Associate professor of psychology and human development, Laura Novick, and graduate student Jingyi Liu, have published a paper highlighting the importance of intentionally and thoughtfully designed figures to explain evolutionary relationships and overcome preconceived misconceptions in the Journal of Experimental Psychology: Applied.
The work was inspired, in part, by a common misconception that was rampant at the beginning of the COVID-19 pandemic. According to the study, many people assumed the SARS-CoV-2 virus was similar to the flu virus, as many of the symptoms overlapped. However, a phylogenetic tree showed that the two viruses are only distantly related.
Novick and Liu hypothesized that changes to the layout or content of an evolutionary tree might be enough to help students follow evolutionary evidence rather than misconceptions. For example, it is not uncommon for people to think that whales are more closely related to manatees than to bison, when the opposite is true. The misconception is reasonable enough, given manatees and whales are both mammals that live in marine environments. This kind of grouping is part of the human brain’s strong sense of association.
Relationships based on environmental similarity is one way the human brain can associate similar things. The brain’s grouping processes are known as the Gestalt principles of perceptual grouping, which describe how we extrapolate relationships among objects, based on things like proximity or similarity.
Novick explained, using the figure below, “the first line is an ungrouped set of six squares. We see six individual squares. But in the second row, because some squares are closer to each other than to other squares, we automatically see that row as consisting of three groups of two squares each. We don’t have to do any analyzing or reasoning, we just automatically see this grouping of the squares.”
In the bottom row of the figure above, we see three groups based on the lines that connect them. This perceived grouping is important when creating evolutionary trees (also known as cladograms). Specifically, this is known as the Gestalt principle of perceptual grouping based on connectedness.
Novick and Liu showed students cladograms that used two different methods for depicting relationships among species. These cladograms were called either weakly contradictory or strongly contradictory, for the way in which they depicted relationships between species that are commonly misconceived as close (or closer, at least) relatives. They found that students were able to correctly remember relationships between species more often when the cladogram strongly contradicted their misconception. This can mean the designers of the cladogram must use one or two different species to create groupings that reinforce the correct interpretation. Understanding when a cladogram contains a common misconception and actively creating a diagram to correct the misconception can help students retain the correct information more easily or more often.
According to Novick, “even though the perceptual grouping of the tree branches is irrelevant to evaluating evolutionary relatedness, research shows that it can either facilitate or hinder correct interpretation of the relationships among the taxa included in the tree. This, in turn, will affect the likelihood of students making appropriate scientific inferences based on the information provided.”
A major takeaway from this work is that evolutionary biologists need to keep things like the Gestalt principles of perceptual grouping in mind when designing cladograms.
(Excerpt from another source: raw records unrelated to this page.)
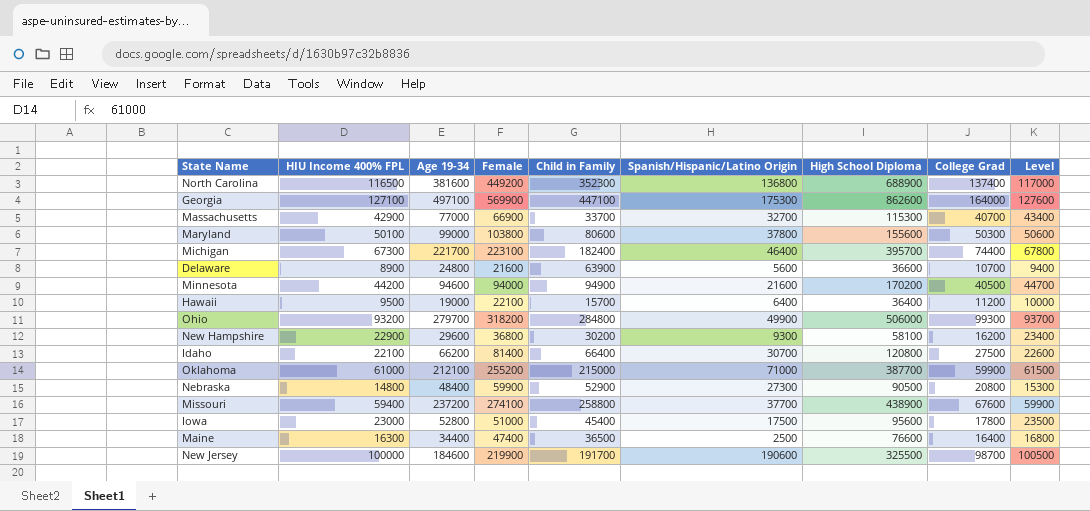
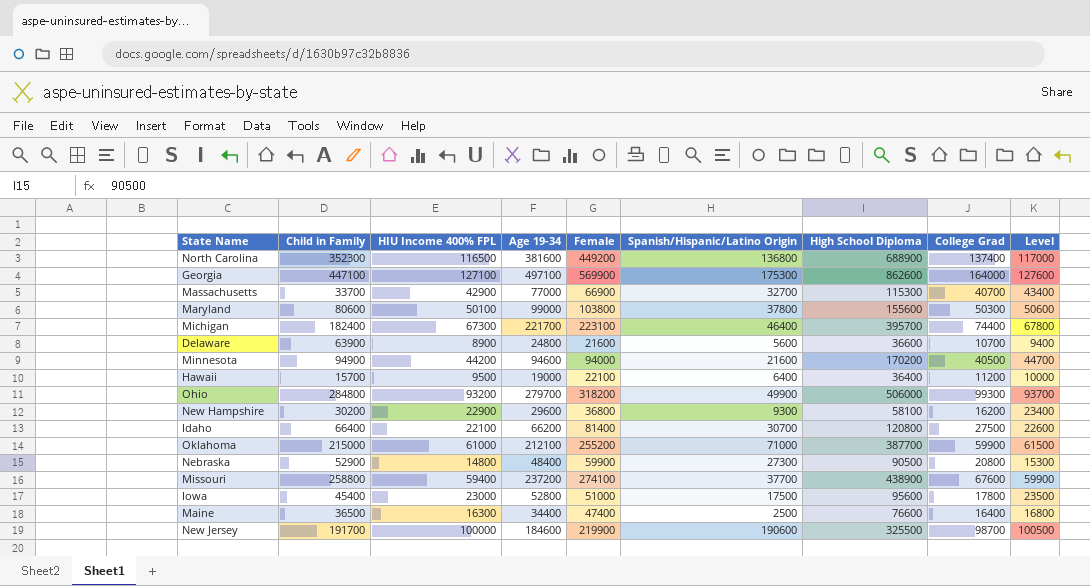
column Child in Family | position: 5 -> 2

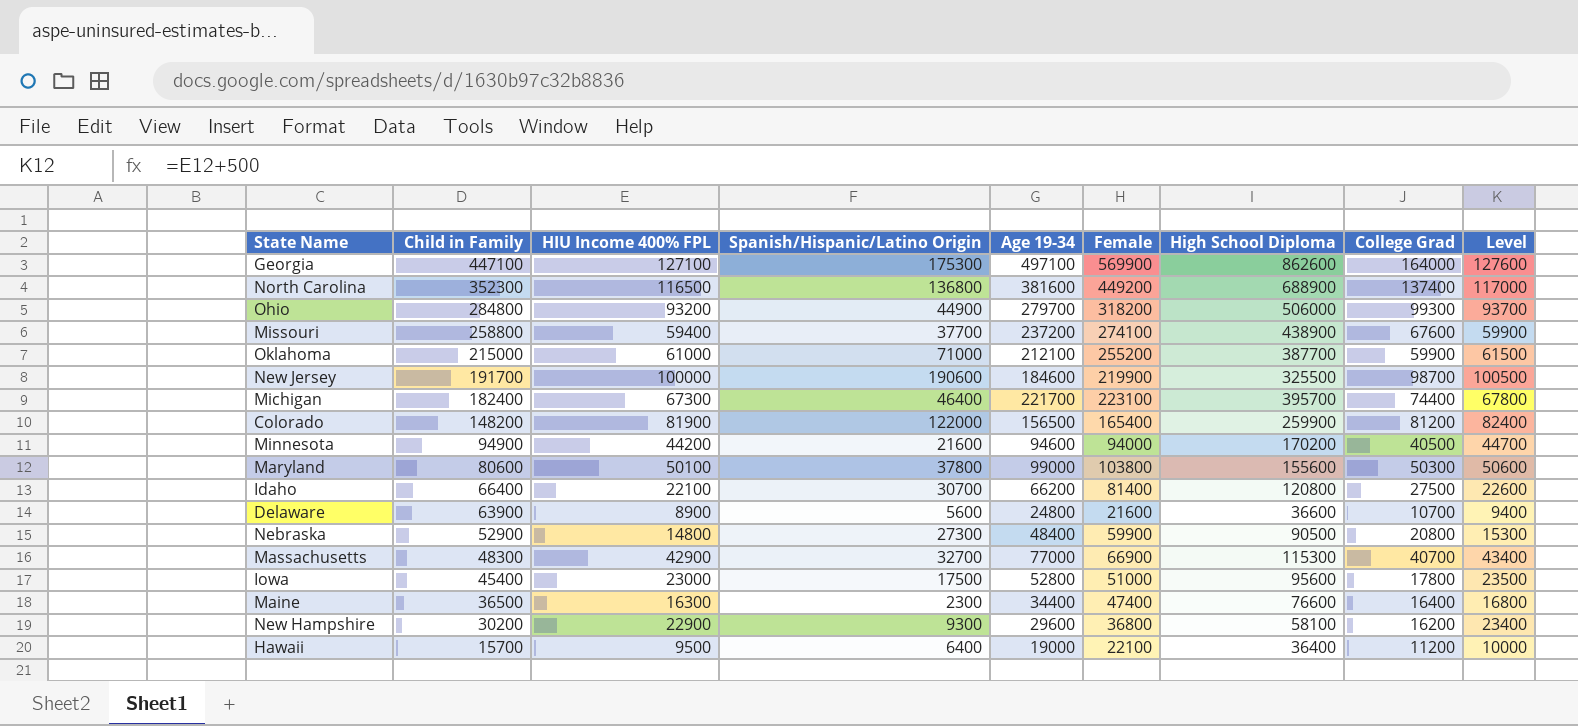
row order: none -> Child in Family descending
column Spanish/Hispanic/Latino Origin | position: 6 -> 4
Ohio | Spanish/Hispanic/Latino Origin: 49900 -> 44900
row Colorado: none -> 148200 | 81900 | 122000 | 156500 | 165400 | 259900 | 81200 | 82400
Massachusetts | Child in Family: 33700 -> 48300
Maine | Spanish/Hispanic/Latino Origin: 2500 -> 2300

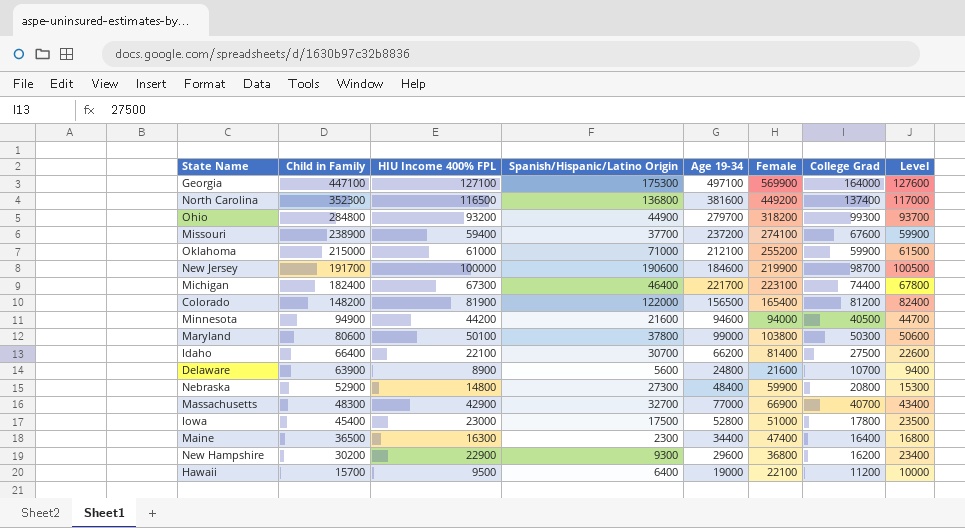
column High School Diploma | position: 7 -> none
Missouri | Child in Family: 258800 -> 238900

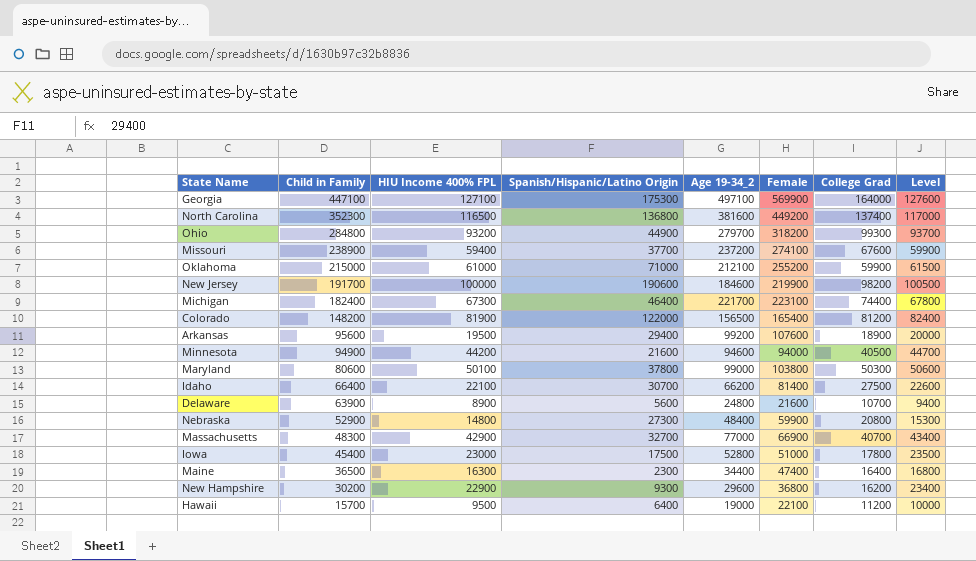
column name: Age 19-34 -> Age 19-34_2
New Jersey | College Grad: 98700 -> 98200
row Arkansas: none -> 95600 | 19500 | 29400 | 99200 | 107600 | 18900 | 20000

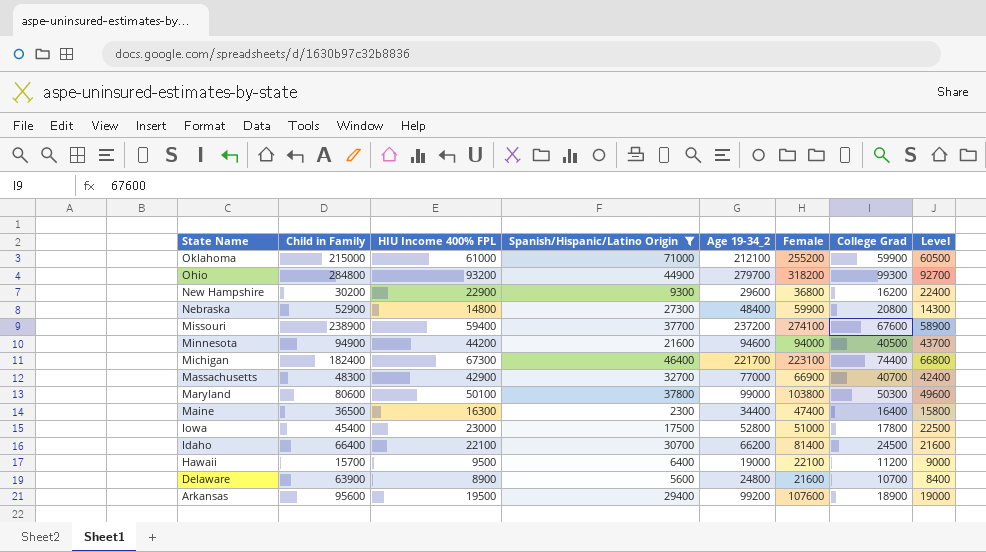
filter: none -> Spanish/Hispanic/Latino Origin <= 71000
row order: Child in Family descending -> State Name descending
column Level | formula: [HIU Income 400% FPL] + 500 -> [HIU Income 400% FPL] - 500
Idaho | College Grad: 27500 -> 24500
In the online version of the manuscript, Appendix A has figures that show how to create cladograms to contradict misconceptions. For example, mushrooms are more closely related to animals than they are to plants. In the figure for “the mushroom misconception,” the left panel and the right panel show mushrooms more closely related to animals. However, the right panel clearly shows plants as an outgroup—or more distantly related to mushrooms—rather than animals (right panel recreated below).
Liu commented that this project helped her correct some of the misconceptions she had about evolutionary relationships. She said that the one that sticks out is that shrimp are more closely related to fish than insects.
Liu joked, “another favorite is that shrimp are more closely related to insects than to trout and sea urchins; it’s a great—though maybe not too appetizing—conversation starter when I’m at a party that serves seafood.”